(Code change snippets)
────────────────────

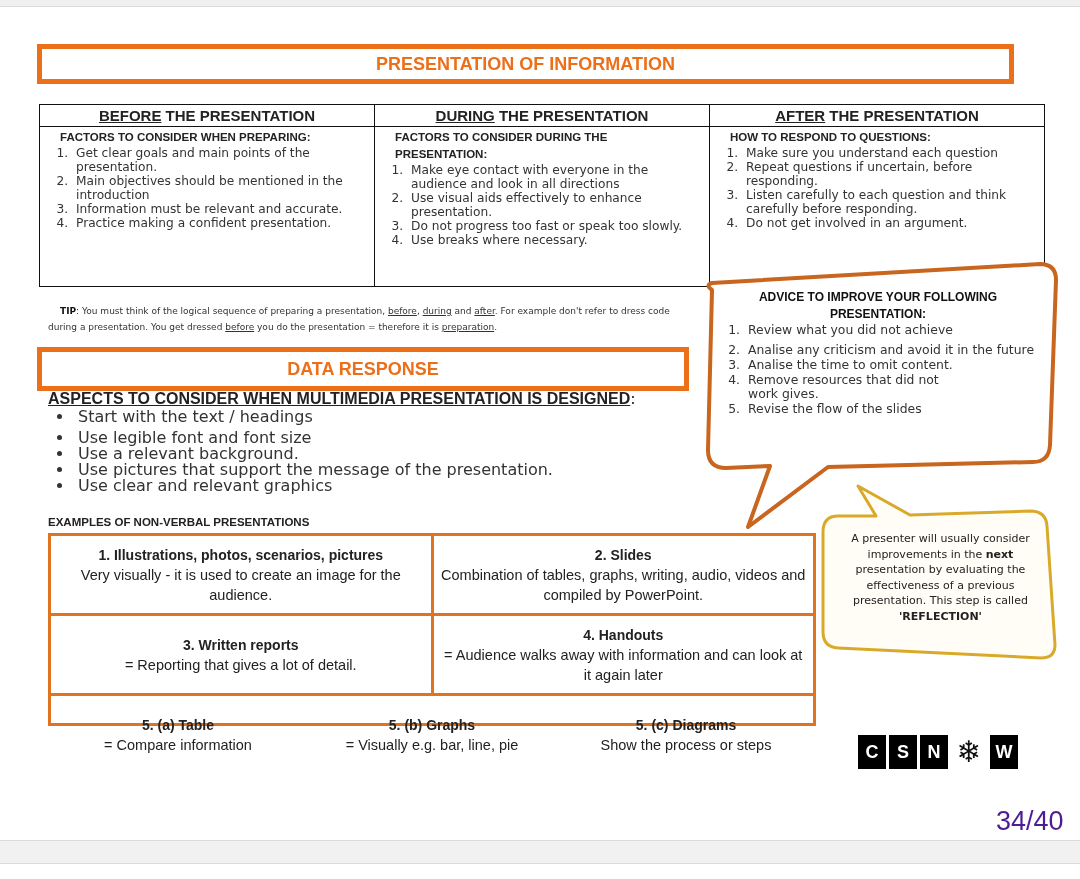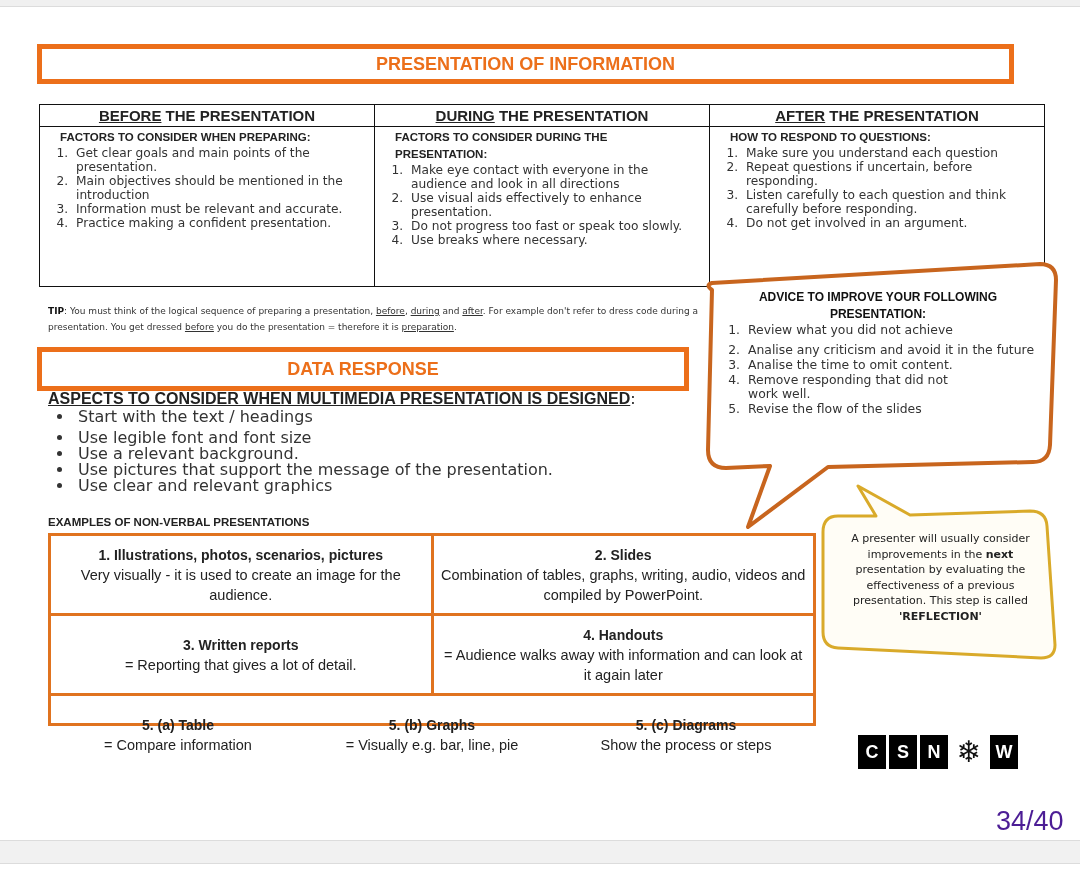--- a/index.html
+++ b/index.html
@@ -28,7 +28,7 @@
 
   .tip { position:absolute; left:48px; top:303px; width:650px; font-size:9px; line-height:16px;
          font-family:"DejaVu Sans", sans-serif; color:#333; }
-  .tip b { color:#111; }
+  .tip b { color:#111;margin-left:12px; }
   .tip u { text-decoration:underline; }
 
   .aspects { position:absolute; left:48px; top:389px; width:620px; }

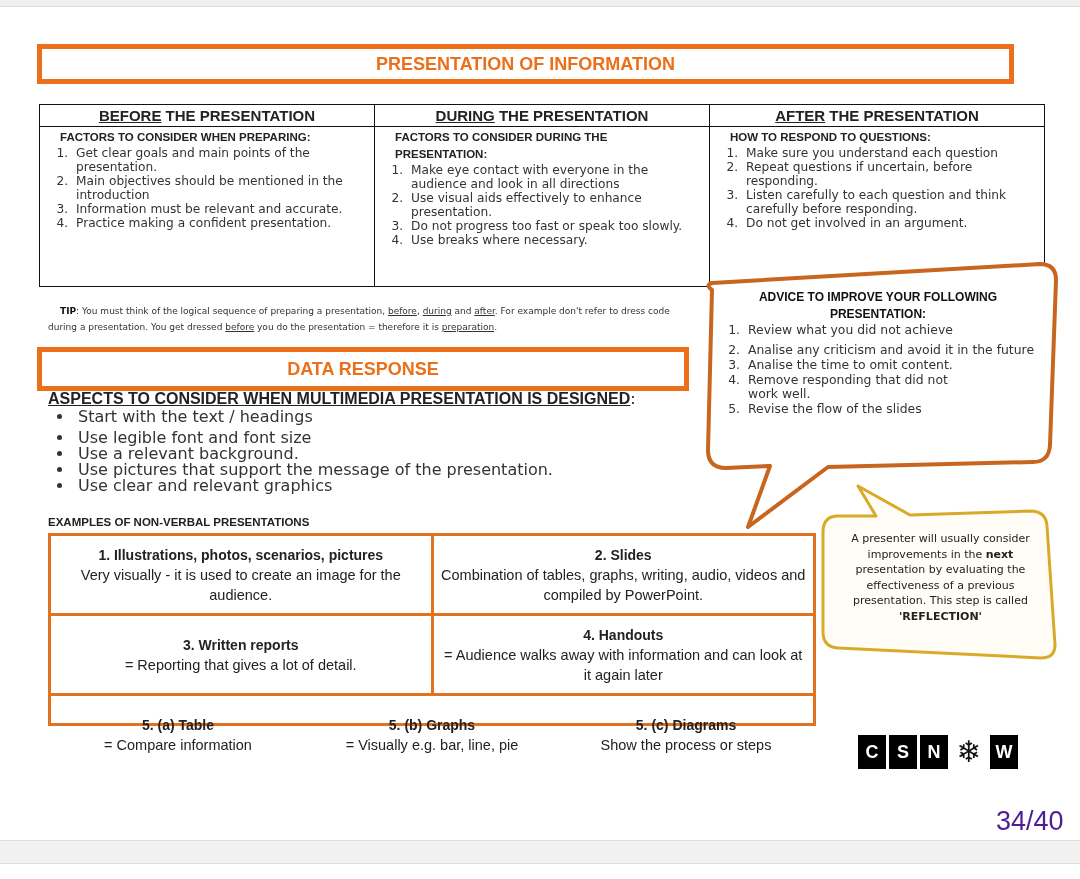--- a/index.html
+++ b/index.html
@@ -123,7 +123,7 @@
     <li style="margin-bottom:6px">Review what you did not achieve</li>
     <li>Analise any criticism and avoid it in the future</li>
     <li>Analise the time to omit content.</li>
-    <li style="width:200px">Remove responding that did not work well.</li>
+    <li style="width:200px">Remove resources that did not work gives.</li>
     <li>Revise the flow of the slides</li>
   </ol>
 </div>

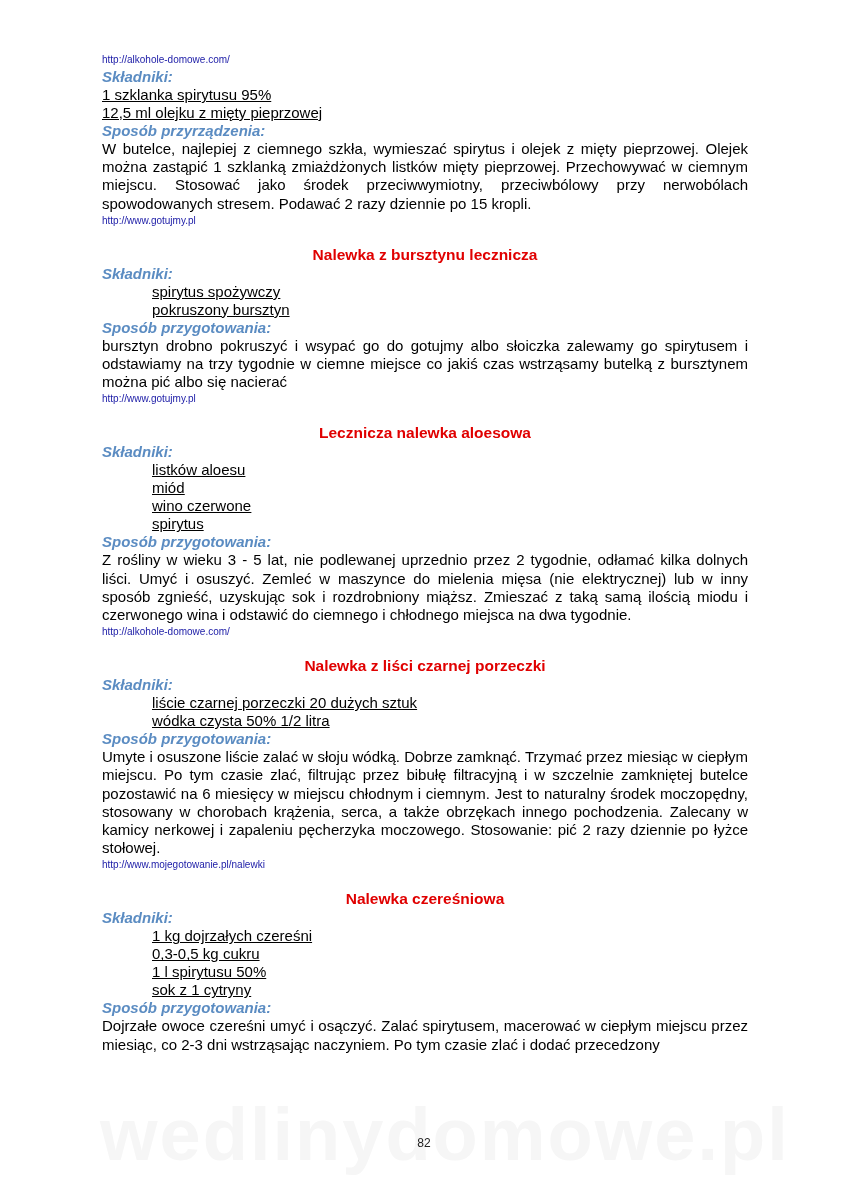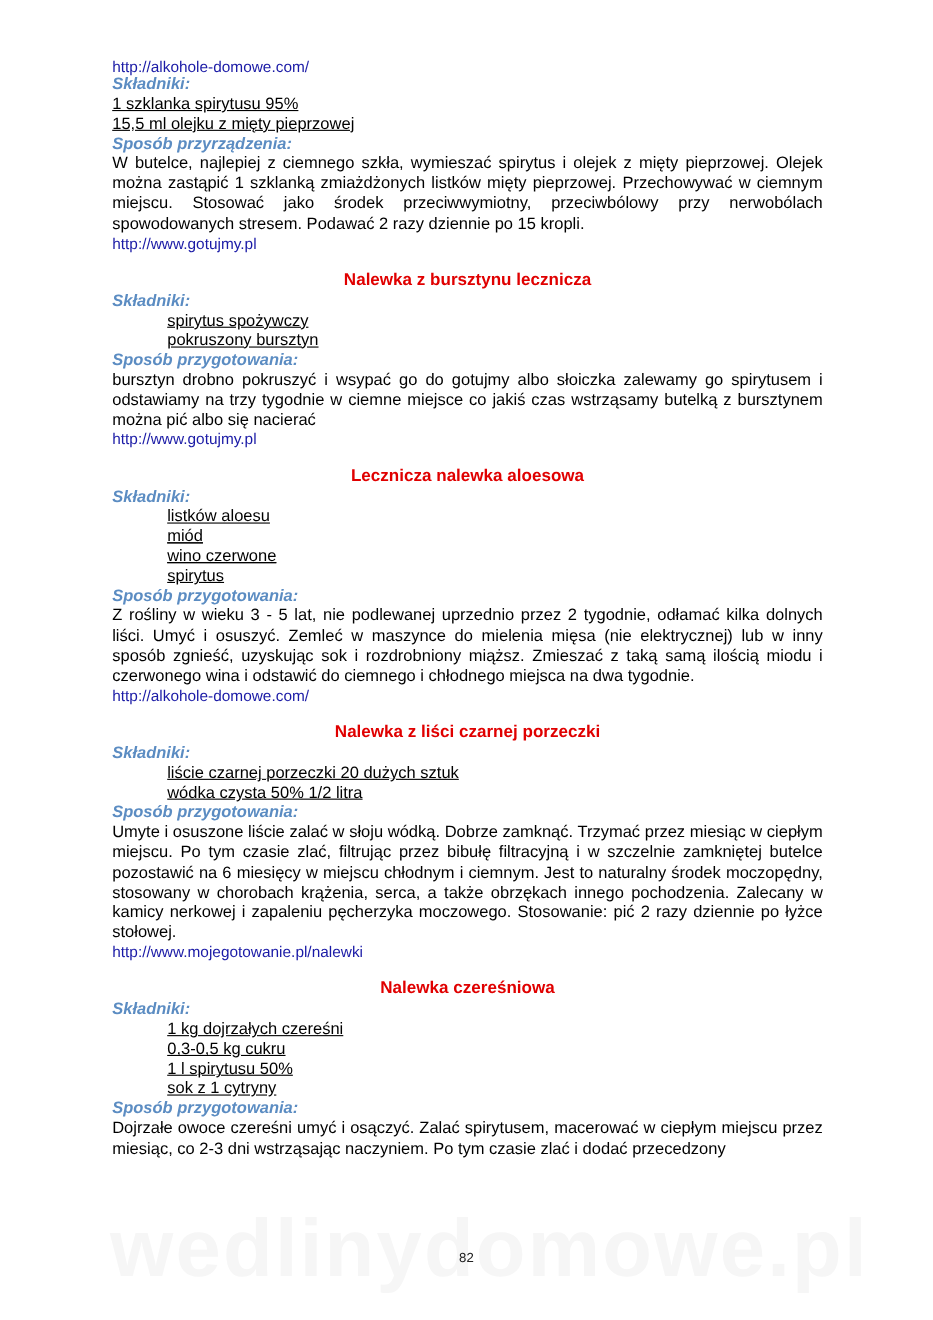--- a/index.html
+++ b/index.html
@@ -6,7 +6,7 @@
     body { width: 848px; height: 1200px; position: relative; overflow: hidden;
            font-family: "Liberation Sans", sans-serif; color: #000; }
     .page { position: absolute; left: 102px; top: 52px; width: 646px; }
-    .src { font-size: 14px; color: #1a1aa6; text-decoration: none; display: block; line-height: 16px; }
+    .src { font-size: 10px; color: #1a1aa6; text-decoration: none; display: block; line-height: 16px; }
     .title { font-size: 15.5px; font-weight: bold; color: #e00000; text-align: center;
              line-height: 20px; margin-top: 16px; }
     .label { font-size: 15px; font-weight: bold; font-style: italic; color: #5b8cc2; line-height: 18px; }

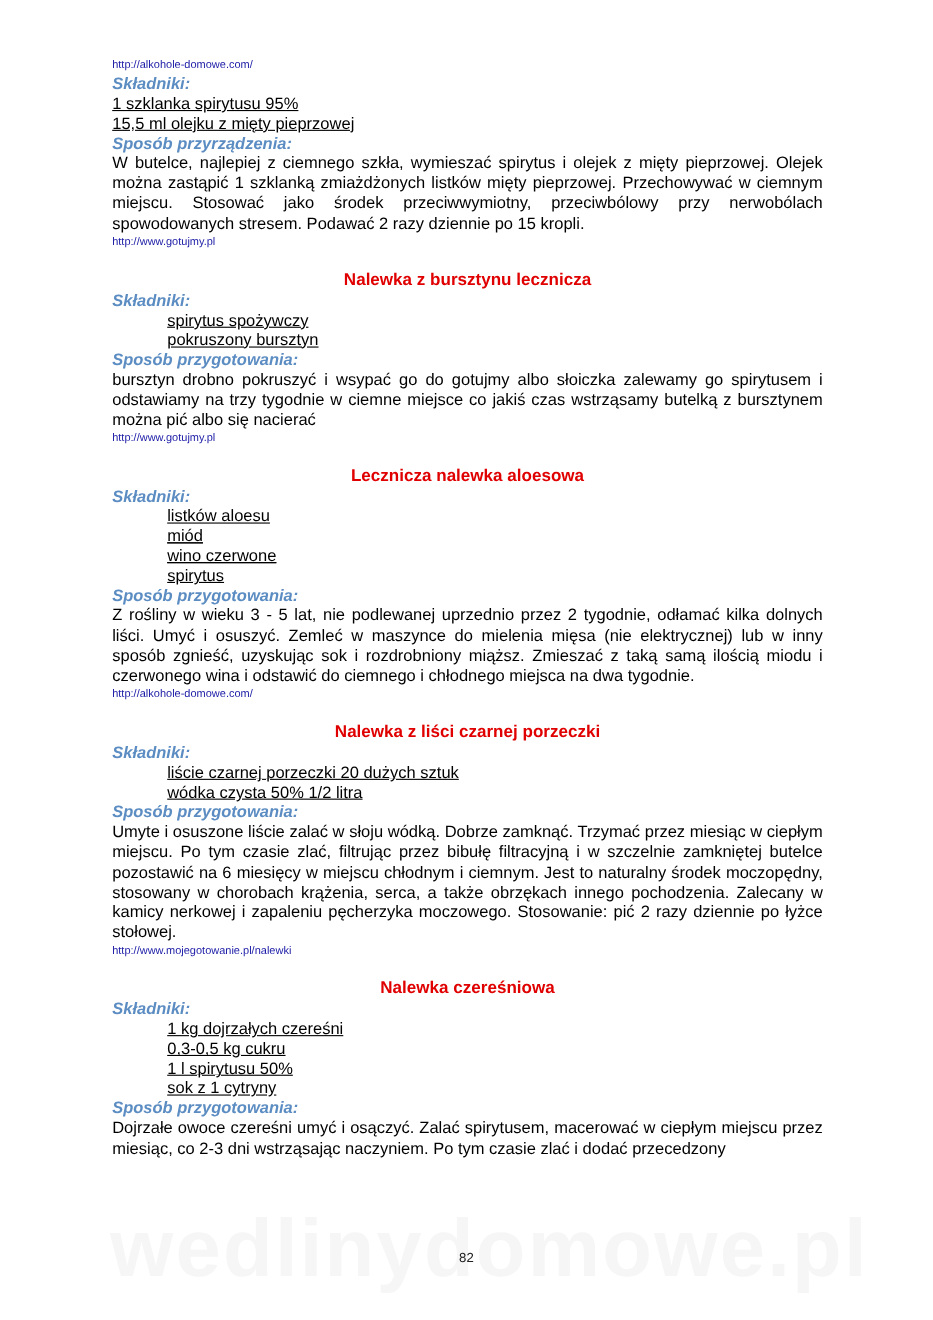--- a/index.html
+++ b/index.html
@@ -32,7 +32,7 @@
   <section>
     <div class="label">Składniki:</div>
     <div class="line">1 szklanka spirytusu 95%</div>
-    <div class="line">15,5 ml olejku z mięty pieprzowej</div>
+    <div class="line">12,5 ml olejku z mięty pieprzowej</div>
     <div class="label">Sposób przyrządzenia:</div>
     <div class="para">W butelce, najlepiej z ciemnego szkła, wymieszać spirytus i olejek z mięty pieprzowej. Olejek można zastąpić 1 szklanką  zmiażdżonych listków mięty pieprzowej. Przechowywać w ciemnym miejscu. Stosować jako środek przeciwwymiotny, przeciwbólowy przy nerwobólach spowodowanych stresem. Podawać 2 razy dziennie po 15 kropli.</div>
     <a class="src">http://www.gotujmy.pl</a>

────────────────────

*Problem requirements:* In the entries above, find each line containing the string "display" and copy it.

*Response below:*
-    .src { font-size: 14px; color: #1a1aa6; text-decoration: none; display: block; line-height: 16px; }
+    .src { font-size: 10px; color: #1a1aa6; text-decoration: none; display: block; line-height: 16px; }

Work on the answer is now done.